Conservatives tend to raise their eyebrows when this subject is raised and remind you that before he became Prime Minister David Cameron joked that this would be a "third term priority". It is, they say, part of the deal with Nick Clegg. The Lib Dem leadership is no more keen, though, to take sole ownership of this and stress it's a shared project - no-one wants to be seen by voters as obsessives more concerned with constitutional reform than the economy or the health service - and it's referred to with a smile in Nick Clegg's office as "the Mark Harper bill".

Clegg and Harper will try today to answer the age-old challenge - if it ain't broke, don't fix it - with a couple of eye-catching calculations. If peers continue to be appointed at the rate they have been and live as long as they are, there could be 1000 of them in ten years - confirming the Lords as the biggest parliamentary chamber in the world.

What's more, the costs of all these peers will soon get serious if, as is happening, more and more turn up to qualify for their daily tax-free £300 allowance. Harper's back-of-the-envelope calculation is that you would have to have a £1 million pension pot to receive that sort of sum in your 60s, 70s and 80s.

The conventional wisdom states that:

- MPs will always resist another elected chamber which challenges the supremacy of the Commons. 70 of the Tory MPs who voted against similar proposals in the last Parliament are still there now

- their Lordships will always resist abolishing themselves

- the public will turn off at the spectacle of so much time being spent on so low a public priority.
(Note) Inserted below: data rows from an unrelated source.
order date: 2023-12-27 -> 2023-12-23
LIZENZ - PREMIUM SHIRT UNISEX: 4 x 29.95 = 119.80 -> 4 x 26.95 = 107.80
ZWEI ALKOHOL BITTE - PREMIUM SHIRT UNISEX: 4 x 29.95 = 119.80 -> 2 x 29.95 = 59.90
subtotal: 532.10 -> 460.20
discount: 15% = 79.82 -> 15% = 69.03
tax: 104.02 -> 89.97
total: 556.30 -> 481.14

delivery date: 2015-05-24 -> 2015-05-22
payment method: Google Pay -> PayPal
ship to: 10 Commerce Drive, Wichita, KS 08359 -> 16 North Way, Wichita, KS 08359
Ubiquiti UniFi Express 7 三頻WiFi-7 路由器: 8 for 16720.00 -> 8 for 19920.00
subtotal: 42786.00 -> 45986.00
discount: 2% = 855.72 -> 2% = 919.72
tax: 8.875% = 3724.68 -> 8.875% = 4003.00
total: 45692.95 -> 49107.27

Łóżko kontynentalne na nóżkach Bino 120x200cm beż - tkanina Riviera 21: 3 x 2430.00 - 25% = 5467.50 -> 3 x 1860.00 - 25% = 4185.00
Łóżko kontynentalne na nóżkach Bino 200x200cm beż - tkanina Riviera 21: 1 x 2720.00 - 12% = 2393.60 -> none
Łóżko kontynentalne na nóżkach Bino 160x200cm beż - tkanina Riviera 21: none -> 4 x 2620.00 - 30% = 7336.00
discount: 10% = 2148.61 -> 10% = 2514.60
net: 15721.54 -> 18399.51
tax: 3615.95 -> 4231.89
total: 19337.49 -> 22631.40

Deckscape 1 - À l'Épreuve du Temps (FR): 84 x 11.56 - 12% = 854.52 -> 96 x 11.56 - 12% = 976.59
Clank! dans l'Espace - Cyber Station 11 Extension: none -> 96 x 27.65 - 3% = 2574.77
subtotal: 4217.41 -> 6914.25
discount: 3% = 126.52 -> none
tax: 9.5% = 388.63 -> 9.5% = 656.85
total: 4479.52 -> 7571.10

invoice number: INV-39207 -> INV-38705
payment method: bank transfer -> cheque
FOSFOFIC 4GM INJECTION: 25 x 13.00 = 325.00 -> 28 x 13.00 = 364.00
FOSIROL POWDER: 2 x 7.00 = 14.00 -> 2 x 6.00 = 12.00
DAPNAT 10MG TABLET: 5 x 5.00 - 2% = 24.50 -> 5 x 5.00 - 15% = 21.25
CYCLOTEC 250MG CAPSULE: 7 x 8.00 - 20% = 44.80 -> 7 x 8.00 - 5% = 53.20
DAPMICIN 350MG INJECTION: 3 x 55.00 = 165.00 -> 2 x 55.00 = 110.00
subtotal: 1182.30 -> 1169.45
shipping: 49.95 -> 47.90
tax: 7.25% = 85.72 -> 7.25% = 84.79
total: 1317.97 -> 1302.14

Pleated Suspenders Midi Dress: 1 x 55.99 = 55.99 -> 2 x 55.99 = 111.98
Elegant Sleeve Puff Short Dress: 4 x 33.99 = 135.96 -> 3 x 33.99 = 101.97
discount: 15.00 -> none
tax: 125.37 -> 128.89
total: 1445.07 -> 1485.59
In other words, the whole project is doomed to fail - again.

However, I am hearing other credible voices who point out that:

- all three main party manifestos backed elections for the Lords

- David Cameron has done a deal with Nick Clegg to deliver this and won't renege for fear that the Lib Dems could still reject the Tories' dreamed-of boundary changes

- the younger generation of Tory MPs are in favour of change

- The public may not care much but polling shows a clear majority of them back change too

This is a story that no-one wants to make headlines but will dominate an awful lot of political time in the months to come.